Sorry if I caused offense. Ive been using Python since around 2001 and its
been a strikingly pleasant relationship.
There have been surprisingly few times when python let me down in a class
(Only exception I remember in all these years:
https://mail.python.org/pipermail/python-list/2011-July/609369.html )

Which is a generally better record than most other languages.
So I remain grateful to Guido and the devs for this pleasing creation.

My “wrongheaded” was (intended) quite narrow and technical:

- The embargo on non-ASCII everywhere in the language except identifiers (strings
and comments obviously dont count as “in” the language
- The opening of identifiers to large swathes of Unicode widens as you say
hugely the surface area of attack

This was solely the contradiction I was pointing out.

Rustom Mody

unread,

Jul 21, 2016, 2:14:25 AM7/21/16

to python-ideas, danilo....@gmail.com, python...@python.org, pavol...@gmail.com

On Thursday, July 21, 2016 at 10:24:42 AM UTC+5:30, Pavol Lisy wrote:

On 7/20/16, Danilo J. S. Bellini <danilo....@gmail.com> wrote:
> 4. Unicode have more than one codepoint for some symbols that look alike,
> for example "Σ𝚺𝛴𝜮𝝨𝞢" are all valid uppercase sigmas.

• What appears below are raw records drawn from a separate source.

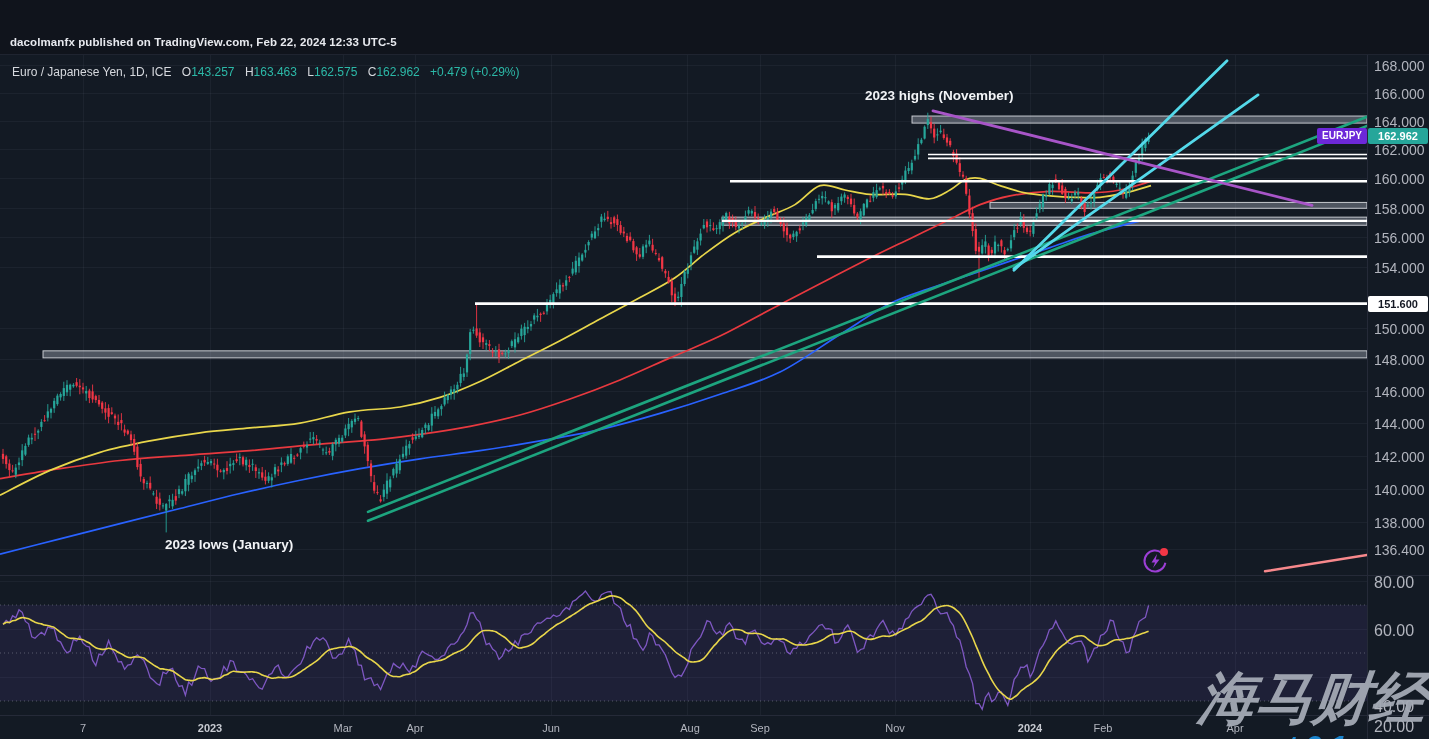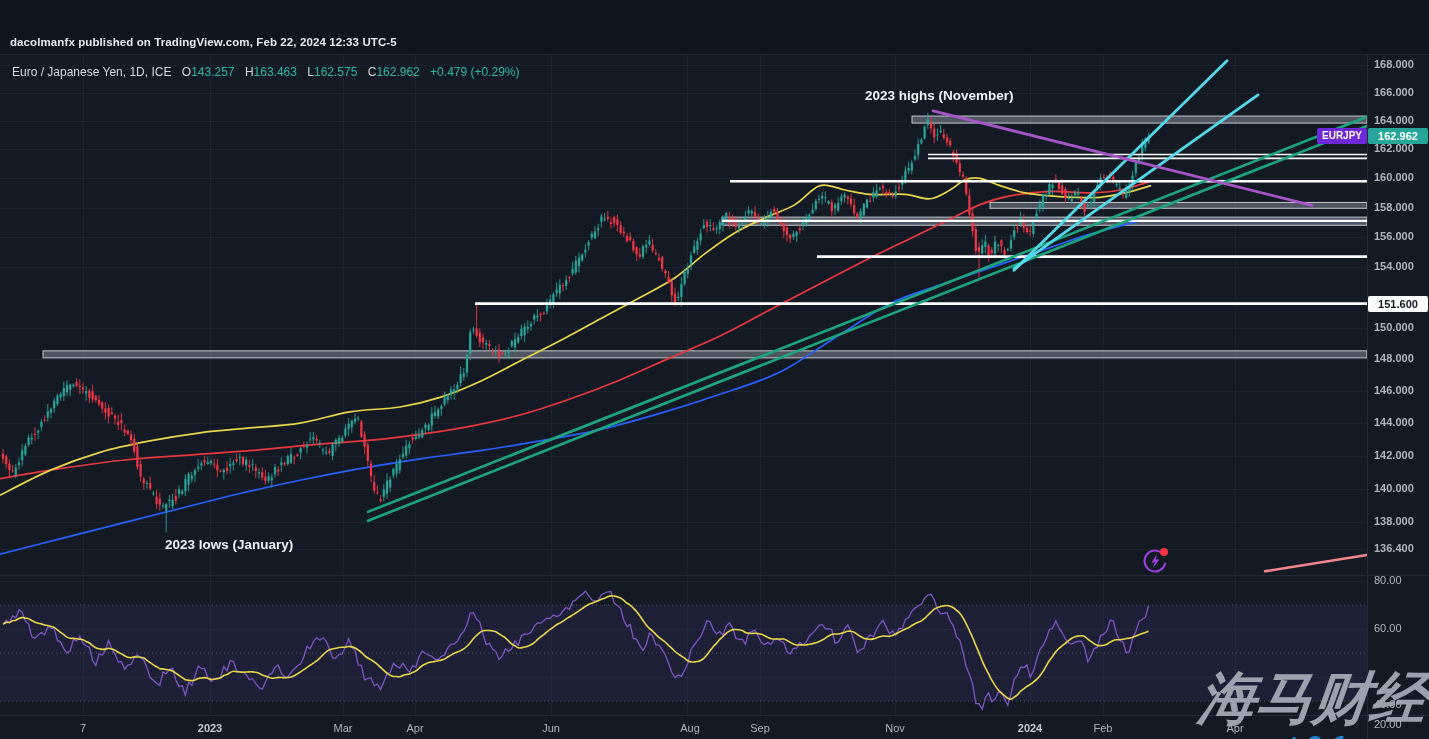--- a/index.html
+++ b/index.html
@@ -11,7 +11,7 @@
   .legend .val{color:#2cb9a8;}
   .legend .sep{display:inline-block;width:7px;}
   .ann{position:absolute;font-size:13.5px;font-weight:bold;color:#f2f4f7;}
-  .tick{position:absolute;left:1374px;font-size:11px;color:#b2b5be;font-weight:bold;}
+  .tick{position:absolute;left:1374px;font-size:14px;color:#b2b5be;}
   .rtick{position:absolute;left:1374px;font-size:11px;color:#b2b5be;}
   .chip{position:absolute;height:16px;display:flex;align-items:center;justify-content:center;font-size:11px;font-weight:bold;border-radius:2px;}
   .chip.sym{font-size:10px;padding:0 5px;}

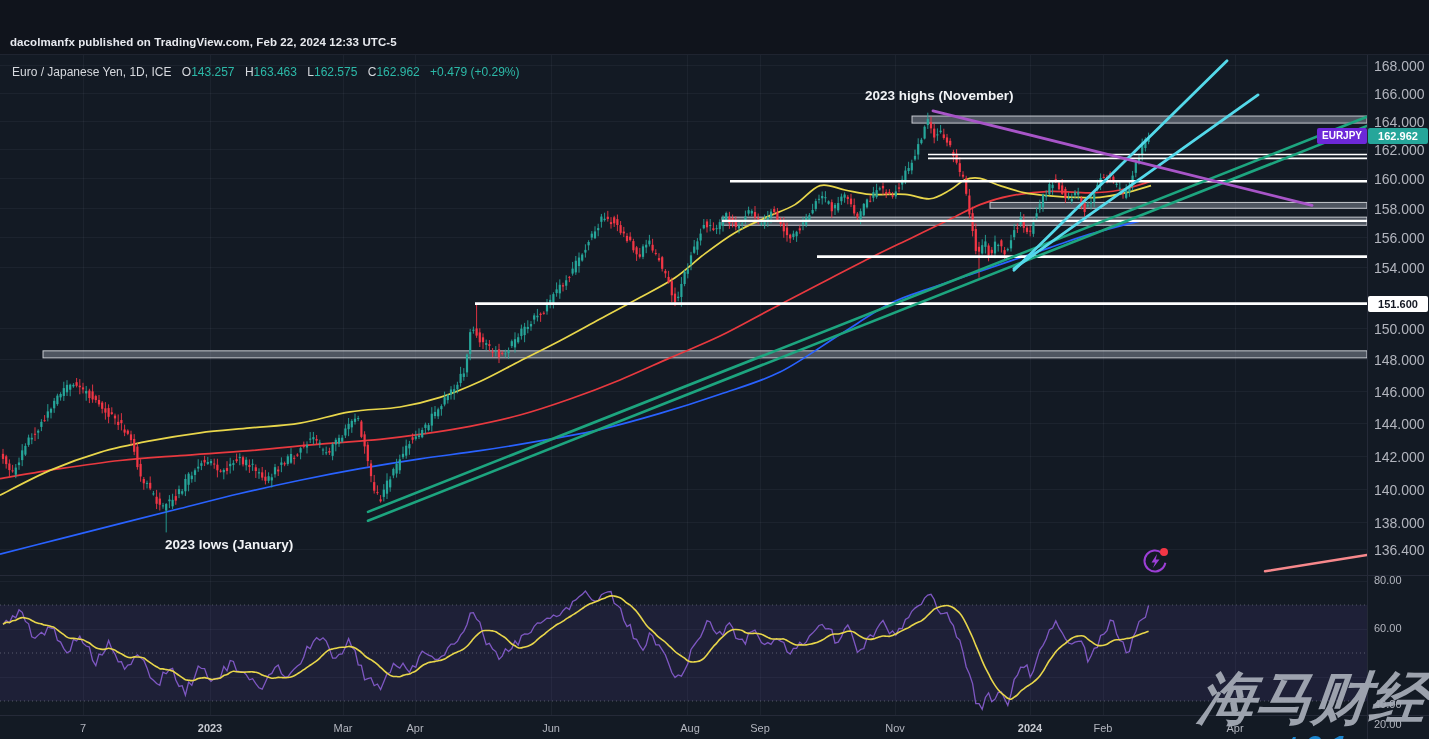--- a/index.html
+++ b/index.html
@@ -12,7 +12,7 @@
   .legend .sep{display:inline-block;width:7px;}
   .ann{position:absolute;font-size:13.5px;font-weight:bold;color:#f2f4f7;}
   .tick{position:absolute;left:1374px;font-size:14px;color:#b2b5be;}
-  .rtick{position:absolute;left:1374px;font-size:11px;color:#b2b5be;}
+  .rtick{position:absolute;left:1374px;font-size:16px;color:#b2b5be;}
   .chip{position:absolute;height:16px;display:flex;align-items:center;justify-content:center;font-size:11px;font-weight:bold;border-radius:2px;}
   .chip.sym{font-size:10px;padding:0 5px;}
   .tlabel{position:absolute;top:690px;transform:translateX(-50%);font-size:11px;color:#b2b5be;}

There's also "∑",
> but this one is invalid in Python 3. The italic/bold/serif distinction
> seems enough for a distinction, and when editing a code with an Unicode
> char like that, most people would probably copy and paste the symbol
> instead of typing it, leading to a consistent use of the same symbol.
I am not sure what do you like to say, so for sure some info:
PEP-3131 (https://www.python.org/dev/peps/pep-3131/): "All identifiers
are converted into the normal form NFKC while parsing; comparison of
identifiers is based on NFKC."
From this point of view all sigmas are same:
set(unicodedata.normalize('NFKC', i) for i in "Σ𝚺𝛴𝜮𝝨𝞢") == {'Σ'}

Nice!

>>> Σ = 1
>>> 𝚺 = Σ + 1
>>> 𝛴
2

But not enough

>>> А = 1
>>> A = A + 1

Traceback (most recent call last):
File "<stdin>", line 1, in <module>

NameError: name 'A' is not defined

Moral: The coarser the equivalence-relation the better (within reasonable limits!)
NFKC-equality i coarser than literal-codepoint equality. ∴ Better
But not coarse enough. After all identifiers are meant to identify!

Danilo J. S. Bellini

unread,

Jul 21, 2016, 2:15:11 AM7/21/16

to Pavol Lisy, python...@python.org

2016-07-21 1:53 GMT-03:00 Pavol Lisy <pavol...@gmail.com>:

On 7/20/16, Danilo J. S. Bellini <danilo....@gmail.com> wrote:

> 4. Unicode have more than one codepoint for some symbols that look alike,
> for example "Σ𝚺𝛴𝜮𝝨𝞢" are all valid uppercase sigmas. There's also "∑",
> but this one is invalid in Python 3. The italic/bold/serif distinction
> seems enough for a distinction, and when editing a code with an Unicode
> char like that, most people would probably copy and paste the symbol
> instead of typing it, leading to a consistent use of the same symbol.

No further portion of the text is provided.